The disclosed mechanism is distinguished by binding subject rights cryptographically at the inference call site, by treating an unbound or invalid call as non-execution rather than as an error in the response, and by recording non-execution as a structural lineage event. This conjunction is what makes the rights regime enforceable at the layer where the model actually runs, rather than at the layer that wraps it.

Disclosure Scope

This disclosure covers the rights-binding format, the consent, scope, and retention components, the cryptographic validation performed at the inference call site, the non-execution outcome and its lineage representation, and the policy-driven parameters that configure the binding regime. It covers single-tenant, multi-tenant, delegated, and hardware-attested embodiments.

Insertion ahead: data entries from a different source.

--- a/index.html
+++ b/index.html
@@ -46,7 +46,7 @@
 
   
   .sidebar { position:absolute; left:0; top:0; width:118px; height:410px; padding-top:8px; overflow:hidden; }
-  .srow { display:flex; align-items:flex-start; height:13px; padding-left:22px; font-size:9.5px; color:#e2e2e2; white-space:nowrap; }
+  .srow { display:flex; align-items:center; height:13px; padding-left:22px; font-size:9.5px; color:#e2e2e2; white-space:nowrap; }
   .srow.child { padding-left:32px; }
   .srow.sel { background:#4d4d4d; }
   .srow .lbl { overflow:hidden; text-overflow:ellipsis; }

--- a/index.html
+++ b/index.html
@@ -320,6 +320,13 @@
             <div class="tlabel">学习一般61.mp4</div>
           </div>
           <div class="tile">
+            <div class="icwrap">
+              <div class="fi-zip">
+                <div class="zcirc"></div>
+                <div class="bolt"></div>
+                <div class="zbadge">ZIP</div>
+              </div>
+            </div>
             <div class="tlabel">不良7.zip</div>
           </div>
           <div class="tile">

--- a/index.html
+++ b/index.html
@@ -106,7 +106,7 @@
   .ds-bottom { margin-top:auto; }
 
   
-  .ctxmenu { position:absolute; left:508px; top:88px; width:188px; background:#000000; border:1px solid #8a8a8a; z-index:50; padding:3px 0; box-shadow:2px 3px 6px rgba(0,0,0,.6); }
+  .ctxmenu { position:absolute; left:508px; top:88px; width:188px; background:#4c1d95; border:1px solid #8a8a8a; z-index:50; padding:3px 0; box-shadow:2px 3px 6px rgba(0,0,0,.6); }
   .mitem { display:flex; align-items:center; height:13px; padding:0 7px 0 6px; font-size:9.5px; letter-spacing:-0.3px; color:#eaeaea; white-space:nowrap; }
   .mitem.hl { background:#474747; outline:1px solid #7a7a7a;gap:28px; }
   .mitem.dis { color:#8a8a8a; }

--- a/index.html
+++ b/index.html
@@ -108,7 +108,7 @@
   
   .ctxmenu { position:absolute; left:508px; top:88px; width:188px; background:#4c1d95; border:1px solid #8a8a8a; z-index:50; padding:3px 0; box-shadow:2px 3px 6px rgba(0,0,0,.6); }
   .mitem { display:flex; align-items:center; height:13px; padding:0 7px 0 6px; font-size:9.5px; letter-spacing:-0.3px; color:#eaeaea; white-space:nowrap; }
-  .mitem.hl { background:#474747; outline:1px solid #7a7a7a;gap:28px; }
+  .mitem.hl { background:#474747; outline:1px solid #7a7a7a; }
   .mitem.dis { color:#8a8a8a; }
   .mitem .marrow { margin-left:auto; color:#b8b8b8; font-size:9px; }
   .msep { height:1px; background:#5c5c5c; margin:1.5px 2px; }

The disclosure is structural. Implementations may use any signature scheme, any canonicalization, and any partitioning of the agent state that preserves the declared semantics of consent, scope, and retention. The defining property is that the inference engine refuses to evaluate calls whose rights binding is missing or invalid, and that the refusal is recorded as a first-class structural event.

The disclosure extends to any embodiment in which the binding format is versioned and migrated under policy control, in which keys are rotated through the policy reference without service interruption, and in which the engine accepts a binding only after validating the entire signature chain against the current authority set. It covers embodiments in which the binding's canonicalization is enforced by a declared schema rather than by ad-hoc parsing, and embodiments in which the engine emits a structured non-execution receipt that the caller can present to a higher-level auditor as proof that the call was offered, that it was refused, and that the refusal was bound to a named binding defect.

Within scope are embodiments that compose the rights binding with delegated authorization chains of arbitrary length, with hardware attestation as an additional precondition, and with retention regimes that span multiple agents through transitive inheritance. Also within scope are embodiments in which non-execution events are themselves subjects of policy, such that the rate, distribution, and binding-defect classes of refused calls drive operational signals back into the policy reference. The determinative criterion in every such embodiment is that no inference computation occurs in the absence of a valid binding, that the absence of computation is itself a recorded structural event, and that the binding's three components - consent, scope, and retention - are independently checked, signed, and auditable.